Pharmacophore Modeling Guided by Conformational Dynamics Reveals Potent Anticancer Agents

Abstract

Targeting the interaction between tumor suppressor p53 and murine double minute 2(MDM2) has been an attractive therapeutic strategy of recent cancer research. There are a few number of MDM2-targeted anticancer drug molecules undergoing clinical trials, yet none of them have been approved so far. In this study, a new approach is employed in which dynamics of MDM2 obtained by elastic network models are used as a guide in the generation of the ligand-based pharmacophore model prior to virtual screening. Hit molecules exhibiting high affinity to MDM2 were captured and tested by rigid and induced-fit molecular docking. The knowledge of the binding mechanism was used while creating the induced-fit docking criteria.

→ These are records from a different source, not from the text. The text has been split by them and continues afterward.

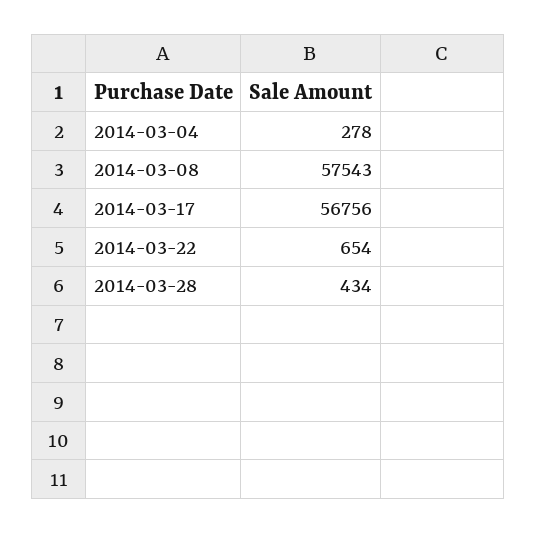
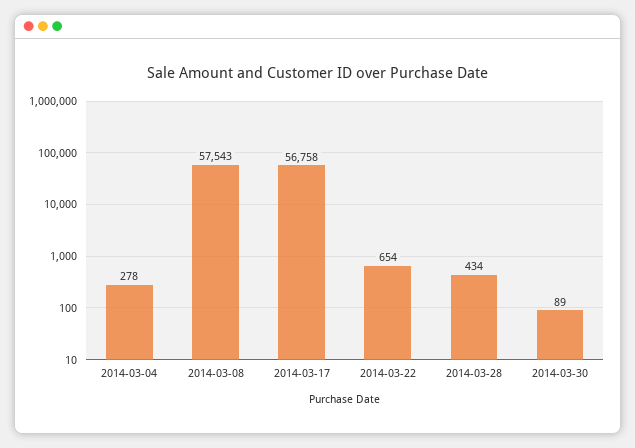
2014-03-17: 56756 -> 56758
2014-03-30: none -> 89

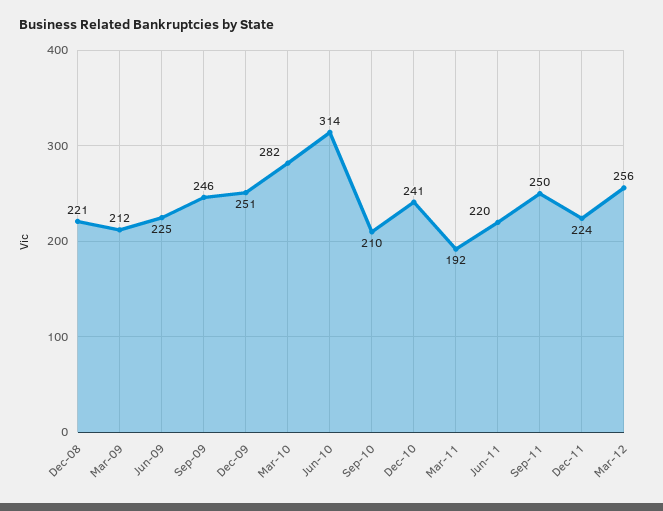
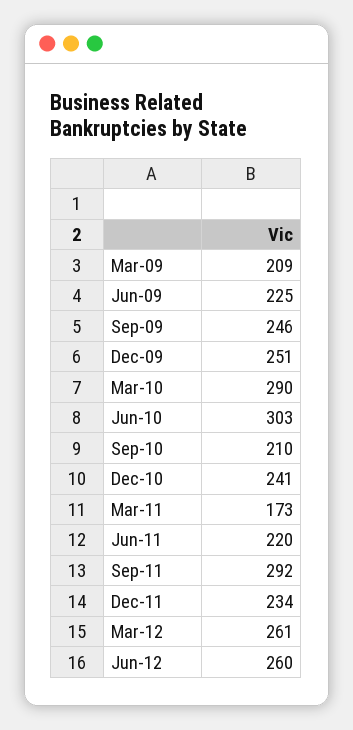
Dec-08: 221 -> none
Mar-09: 212 -> 209
Mar-10: 282 -> 290
Jun-10: 314 -> 303
Mar-11: 192 -> 173
Sep-11: 250 -> 292
Dec-11: 224 -> 234
Mar-12: 256 -> 261
Jun-12: none -> 260

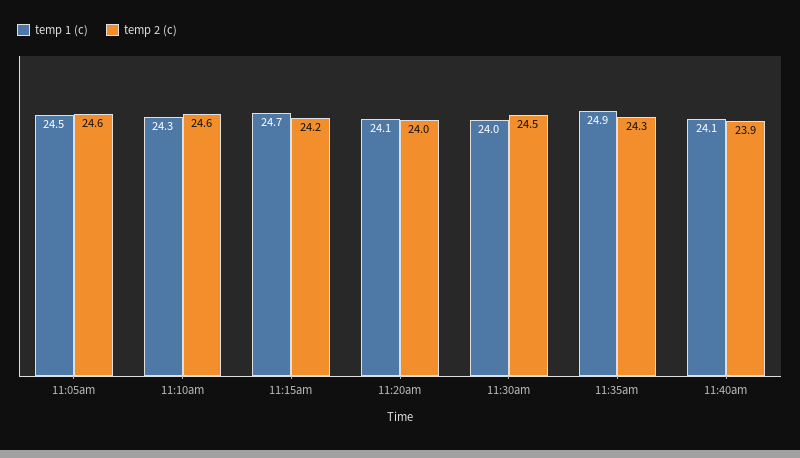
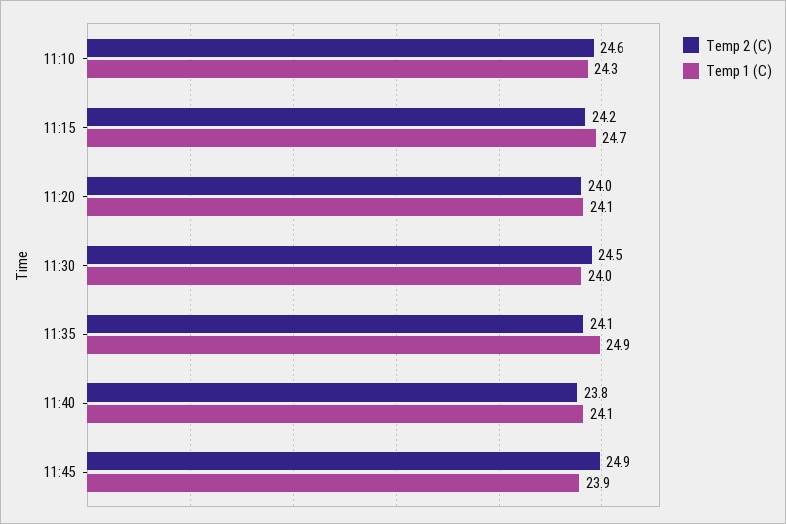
temp 1 (c), 11:05am: 24.5 -> none
temp 2 (c), 11:05am: 24.6 -> none
temp 2 (c), 11:35am: 24.3 -> 24.1
temp 2 (c), 11:40am: 23.9 -> 23.8
temp 2 (c), 11:45: none -> 24.9
temp 1 (c), 11:45: none -> 23.9

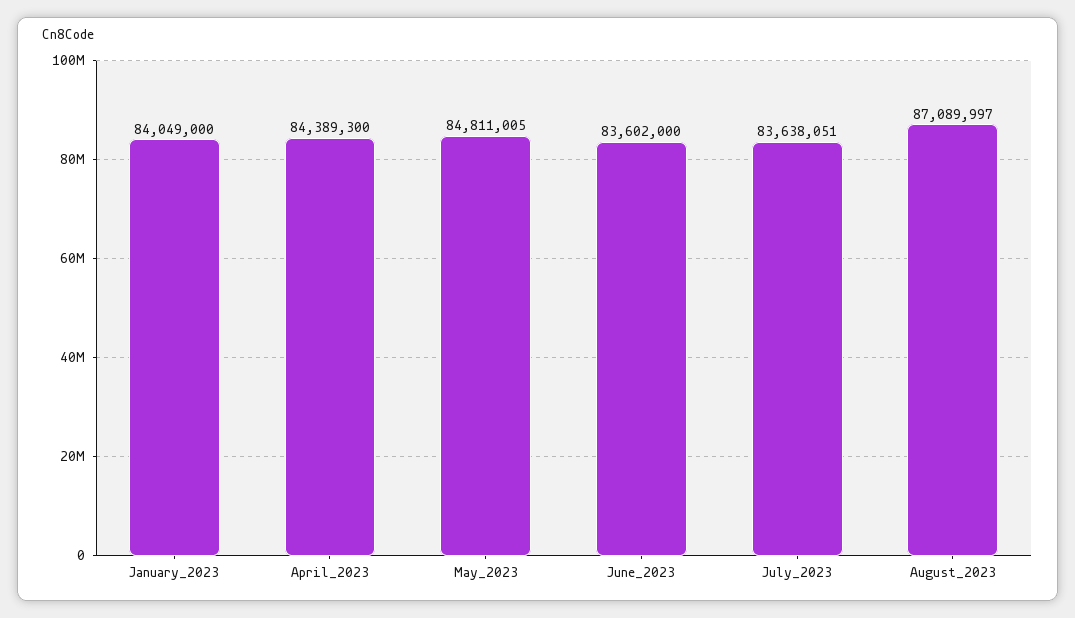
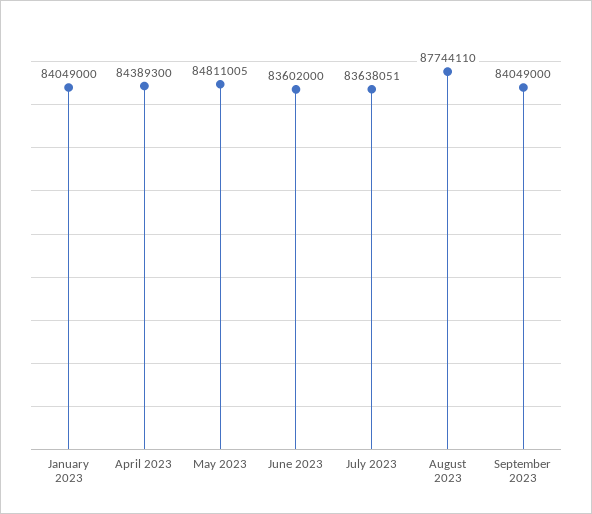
August_2023: 87089997 -> 87744110
September 2023: none -> 84049000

Application of Molecular Mechanics-Generalized Born Surface Area (MM-GBSA) method provided an accurate prediction of the binding free energy values. Two leading hit molecules which have shown better docking scores, binding free energy values and drug-like molecular properties were identified. These hits exhibited extra intermolecular interactions with MDM2, indicating a stable complex formation and hence would be further tested in vitro. Finally, the combined computational strategy employed in this study can be a promising tool in drug design for the discovery of potential new hits.